◆ **Exercise**
Below are the records. Gather each line that holds "rosa".

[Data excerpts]
BEGIN

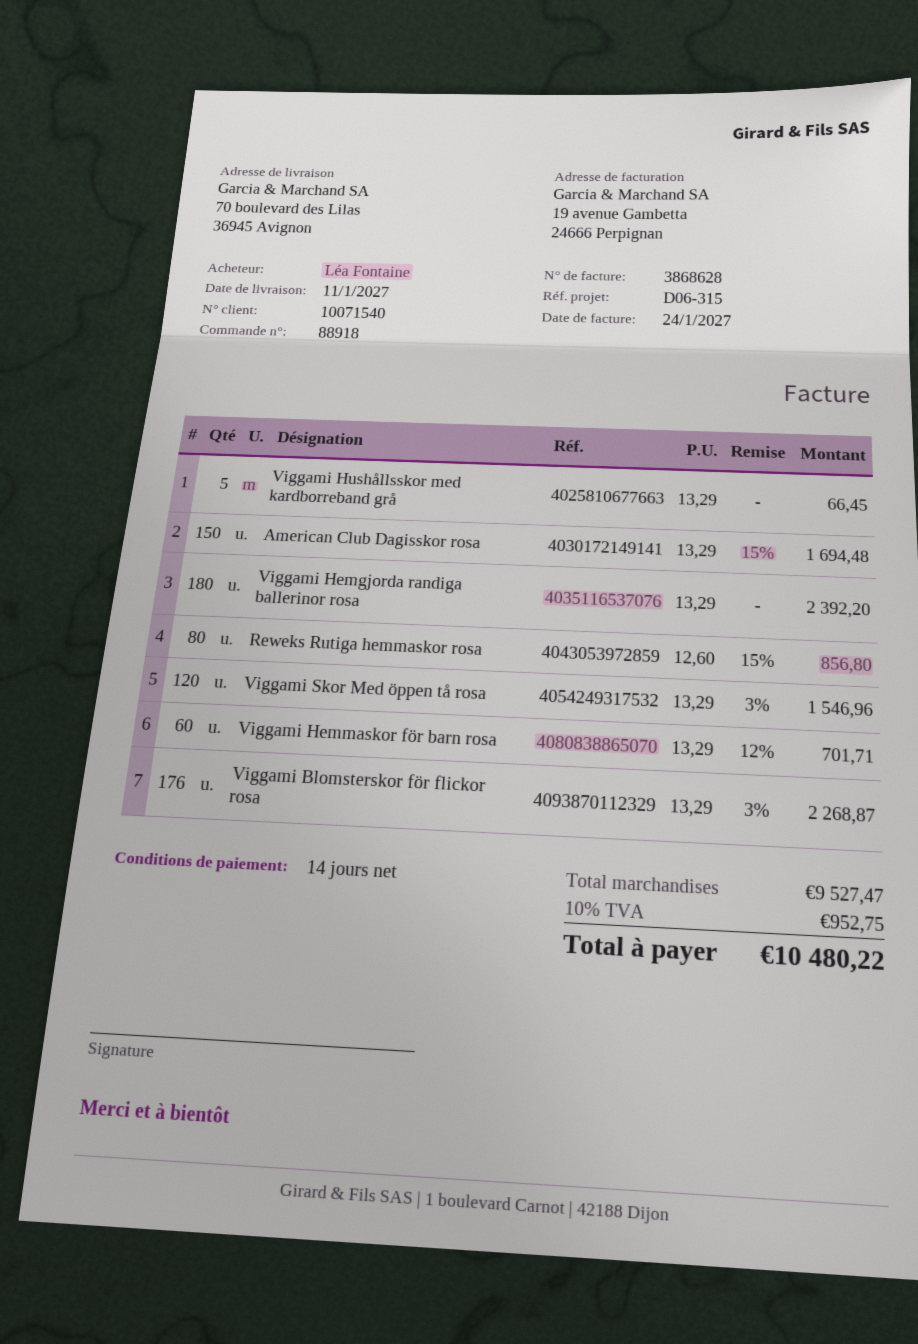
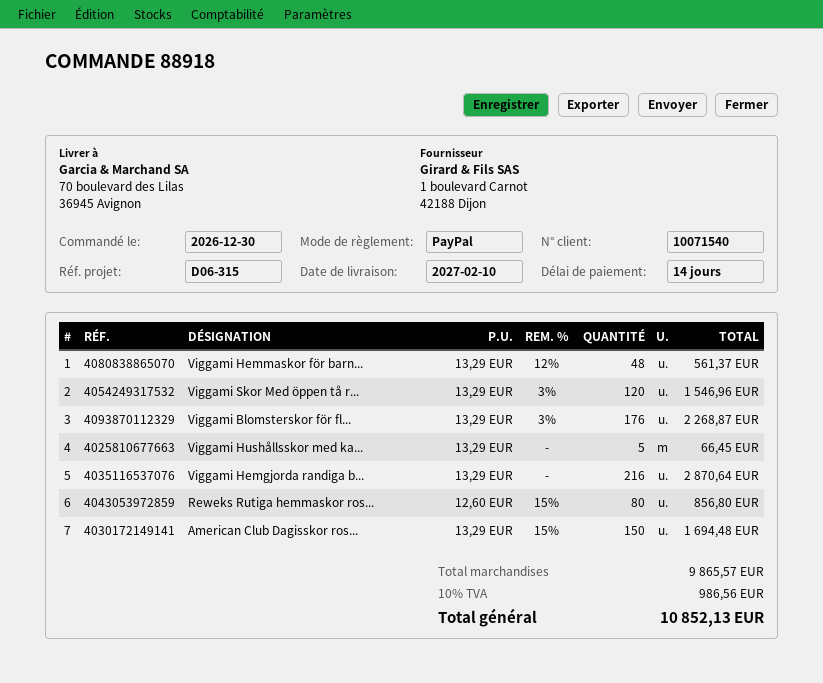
delivery date: 2027-01-11 -> 2027-02-10
Viggami Hemgjorda randiga ballerinor rosa: 180 x 13.29 = 2392.20 -> 216 x 13.29 = 2870.64
Viggami Hemmaskor för barn rosa: 60 x 13.29 - 12% = 701.71 -> 48 x 13.29 - 12% = 561.37
subtotal: 9527.47 -> 9865.57
tax: 10% = 952.75 -> 10% = 986.56
total: 10480.22 -> 10852.13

END

◆ **Reply**
Viggami Hemgjorda randiga ballerinor rosa: 180 x 13.29 = 2392.20 -> 216 x 13.29 = 2870.64
Viggami Hemmaskor för barn rosa: 60 x 13.29 - 12% = 701.71 -> 48 x 13.29 - 12% = 561.37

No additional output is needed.